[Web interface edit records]
──────

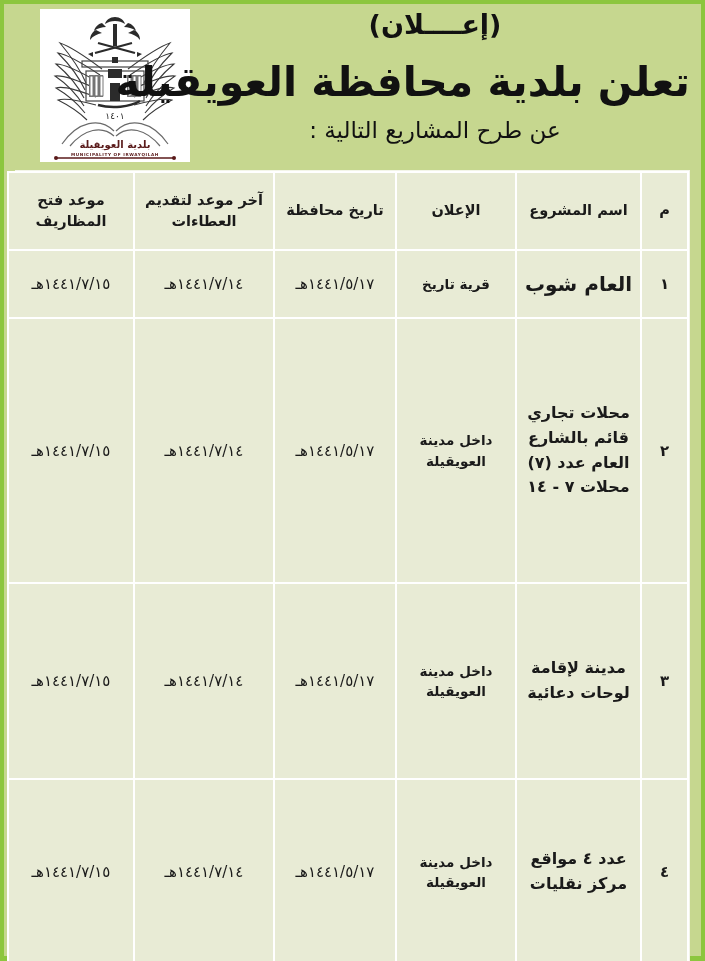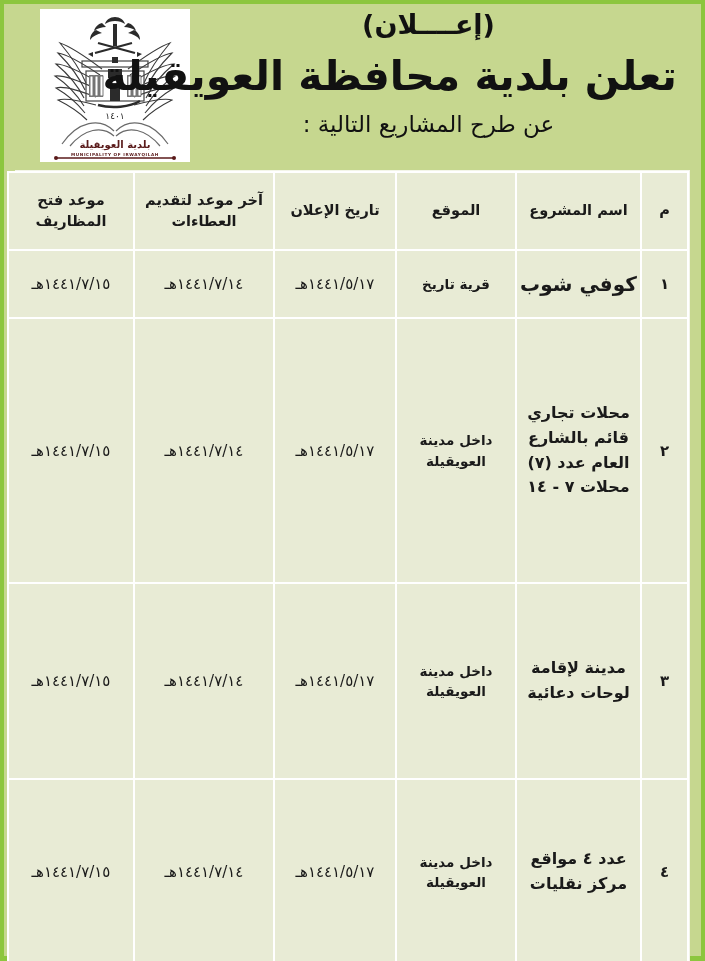--- a/index.html
+++ b/index.html
@@ -57,7 +57,7 @@
   .masthead-text {
     position: absolute;
     top: 0;
-    right: 16px;
+    right: 3px;
     left: 170px;
     height: 166px;
     padding: 2px 8px 0 6px;

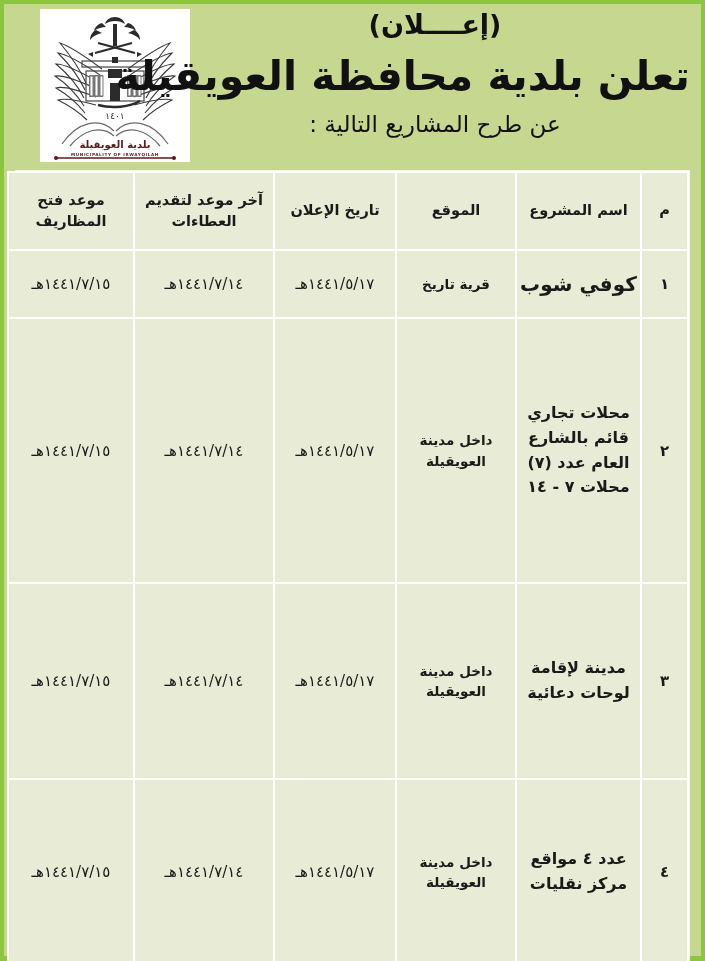--- a/index.html
+++ b/index.html
@@ -81,7 +81,7 @@
     line-height: 1.24;
     letter-spacing: -1px;
     white-space: nowrap;
-    margin-top: 8px;
+    margin-top: 14px;
   }
 
   .line-sub {

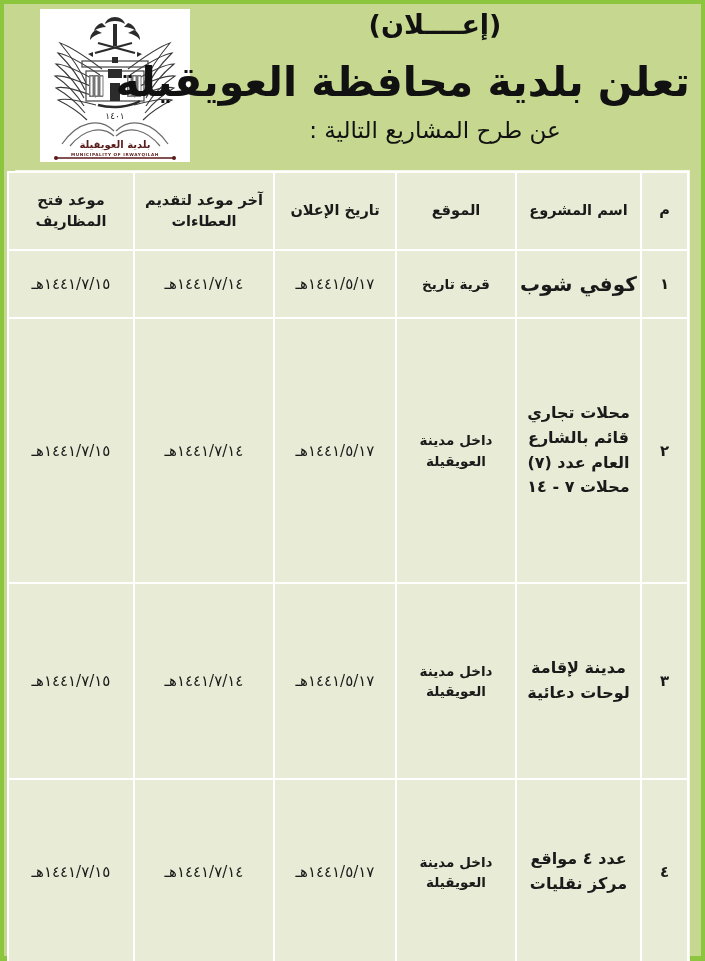--- a/index.html
+++ b/index.html
@@ -275,7 +275,7 @@
             <th class="th-no">م</th>
             <th>اسم المشروع</th>
             <th>الموقع</th>
-            <th>تاريخ الإعلان</th>
+            <th>تاريخ محافظة</th>
             <th>آخر موعد لتقديم العطاءات</th>
             <th>موعد فتح المظاريف</th>
           </tr>

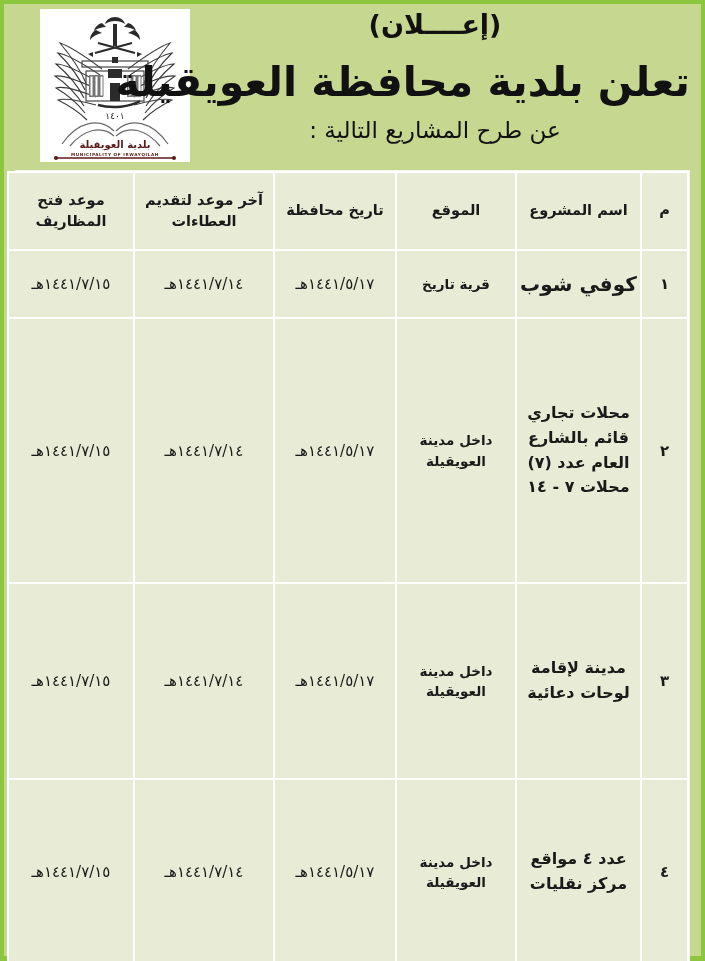--- a/index.html
+++ b/index.html
@@ -274,7 +274,7 @@
           <tr>
             <th class="th-no">م</th>
             <th>اسم المشروع</th>
-            <th>الموقع</th>
+            <th>الإعلان</th>
             <th>تاريخ محافظة</th>
             <th>آخر موعد لتقديم العطاءات</th>
             <th>موعد فتح المظاريف</th>

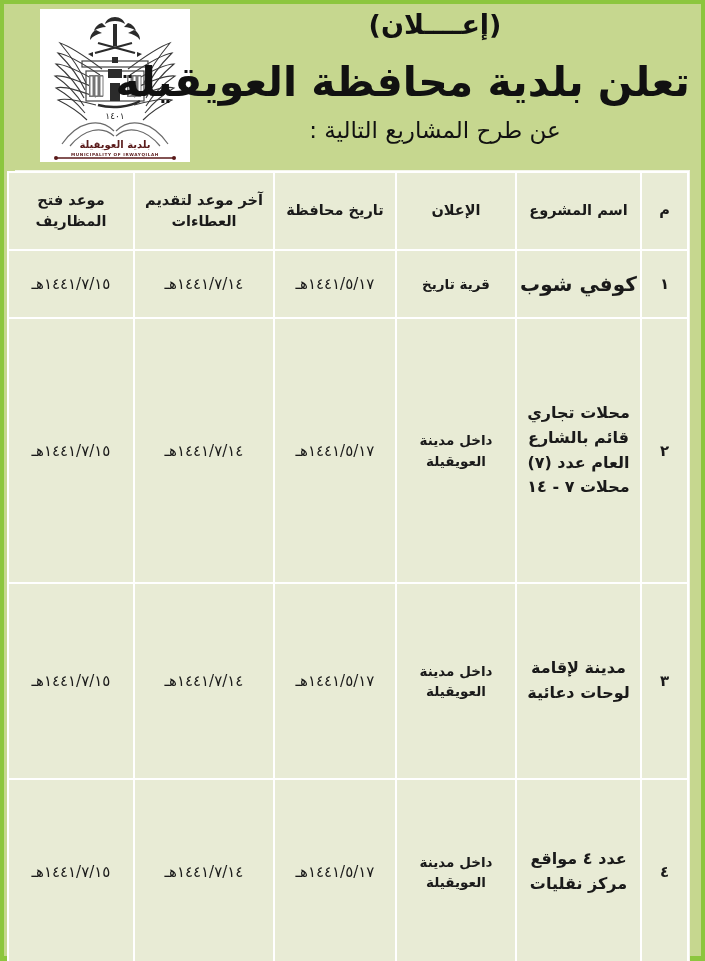--- a/index.html
+++ b/index.html
@@ -283,7 +283,7 @@
         <tbody>
           <tr class="row-1">
             <td class="cell-no">١</td>
-            <td class="cell-name">كوفي شوب</td>
+            <td class="cell-name">العام شوب</td>
             <td class="cell-loc">قرية تاريخ</td>
             <td class="cell-date">١٤٤١/٥/١٧هـ</td>
             <td class="cell-date">١٤٤١/٧/١٤هـ</td>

──────

Print every entry above again without changing a word, and omit the pictures.

--- a/index.html
+++ b/index.html
@@ -57,7 +57,7 @@
   .masthead-text {
     position: absolute;
     top: 0;
-    right: 16px;
+    right: 3px;
     left: 170px;
     height: 166px;
     padding: 2px 8px 0 6px;

--- a/index.html
+++ b/index.html
@@ -81,7 +81,7 @@
     line-height: 1.24;
     letter-spacing: -1px;
     white-space: nowrap;
-    margin-top: 8px;
+    margin-top: 14px;
   }
 
   .line-sub {

--- a/index.html
+++ b/index.html
@@ -275,7 +275,7 @@
             <th class="th-no">م</th>
             <th>اسم المشروع</th>
             <th>الموقع</th>
-            <th>تاريخ الإعلان</th>
+            <th>تاريخ محافظة</th>
             <th>آخر موعد لتقديم العطاءات</th>
             <th>موعد فتح المظاريف</th>
           </tr>

--- a/index.html
+++ b/index.html
@@ -274,7 +274,7 @@
           <tr>
             <th class="th-no">م</th>
             <th>اسم المشروع</th>
-            <th>الموقع</th>
+            <th>الإعلان</th>
             <th>تاريخ محافظة</th>
             <th>آخر موعد لتقديم العطاءات</th>
             <th>موعد فتح المظاريف</th>

--- a/index.html
+++ b/index.html
@@ -283,7 +283,7 @@
         <tbody>
           <tr class="row-1">
             <td class="cell-no">١</td>
-            <td class="cell-name">كوفي شوب</td>
+            <td class="cell-name">العام شوب</td>
             <td class="cell-loc">قرية تاريخ</td>
             <td class="cell-date">١٤٤١/٥/١٧هـ</td>
             <td class="cell-date">١٤٤١/٧/١٤هـ</td>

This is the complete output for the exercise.